Yeah, the record label at the end said they wanted it to be the first single. And I was like, “God damn it!” But I think it’s a really nice moment as a palate cleanser where it occurs on the record. It was literally like horse trading; I was polling different people every day about what the album sequence should be. I wasn’t sure if all 15 songs could live together under one roof, but every time I tried to take something away or change it, it felt like something was missing.
I like that term, “cosmic relief,” that you use in ‘Lie in the Gutter’, and I feel like it’s part of what spins everything that follows in this revelatory, positive light. Even if it wasn’t intentional, do you feel like that’s a perspective you tried to hold on to in general?
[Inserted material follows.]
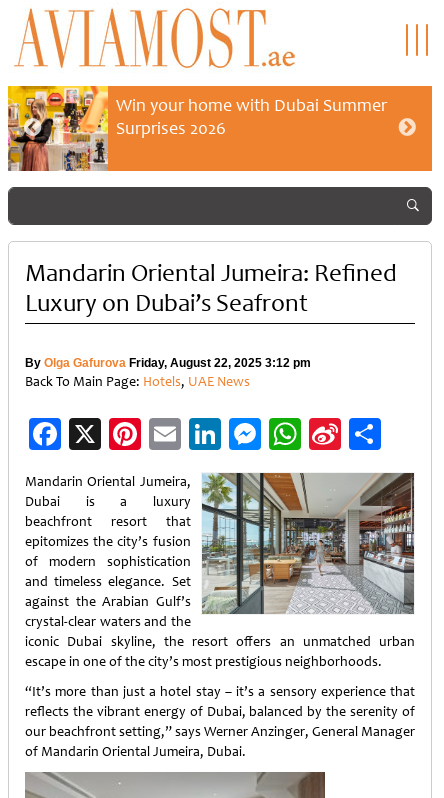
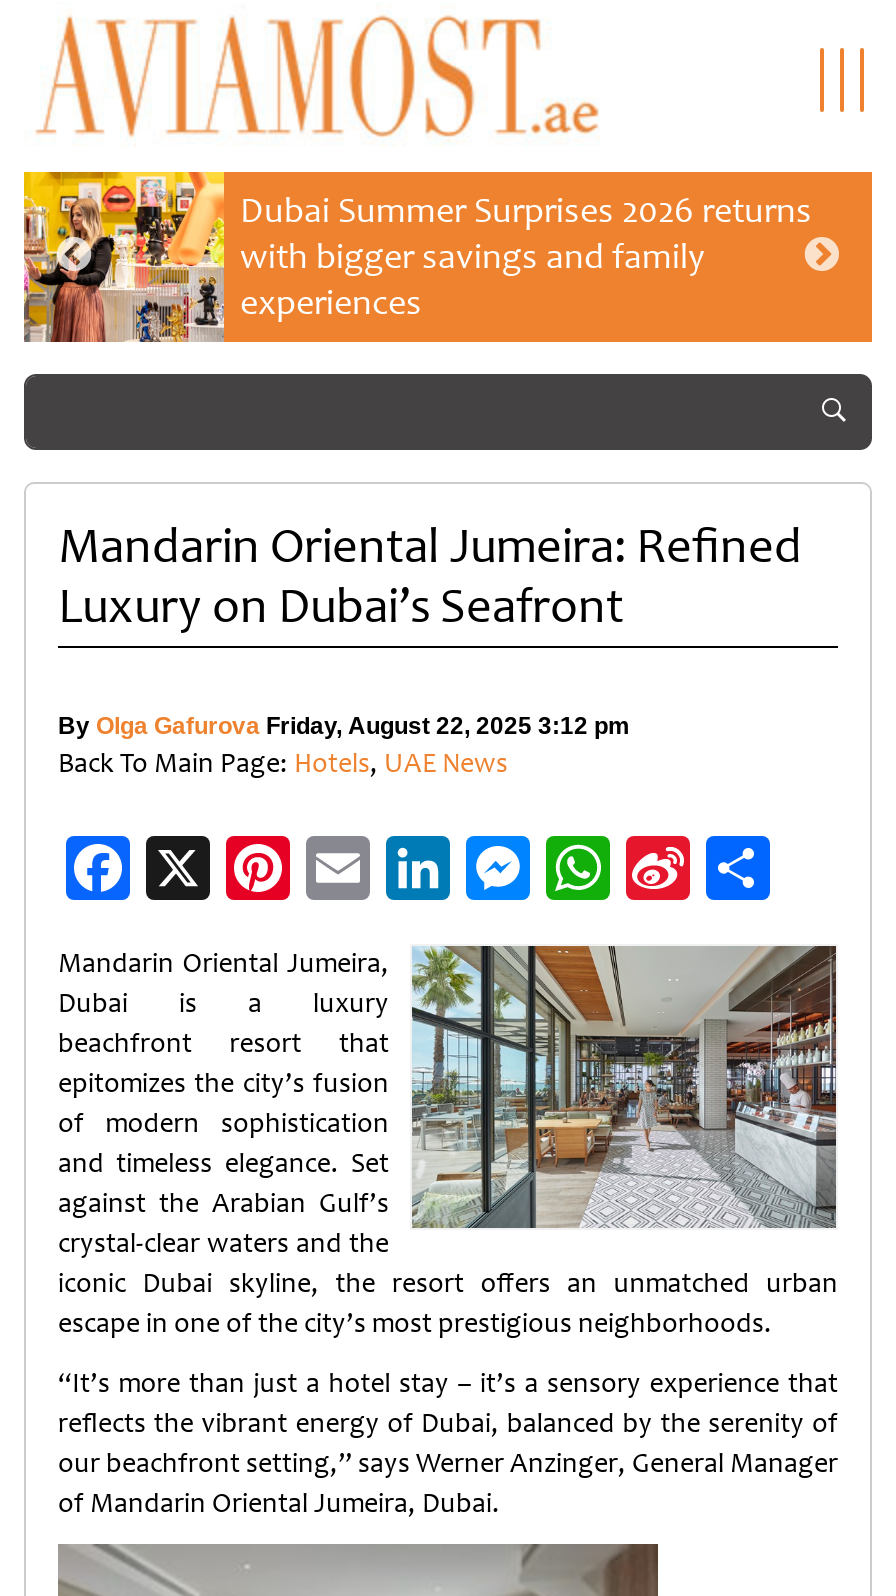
- Win your home with Dubai Summer
- Surprises 2026
+ Dubai Summer Surprises 2026 returns
+ with bigger savings and family
+ experiences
Yeah, I think so. I think I’m kind of a romantic and an optimist at heart. I’m also pessimistic, too – there’s stuff like ‘Running in Place’ and ‘Machine Repeating’, which are kind of on the opposite end of the spectrum. It’s all authentic to my personality. But at the end of the day, once I’ve processed something and been upset about something, I generally want to move on, get on with my life, and find happiness. That’s definitely how I wanted the ending to feel.
This interview has been edited and condensed for clarity and length.
Peel Dream Magazine’s Rose Main Reading Room is out now via Topshelf Records.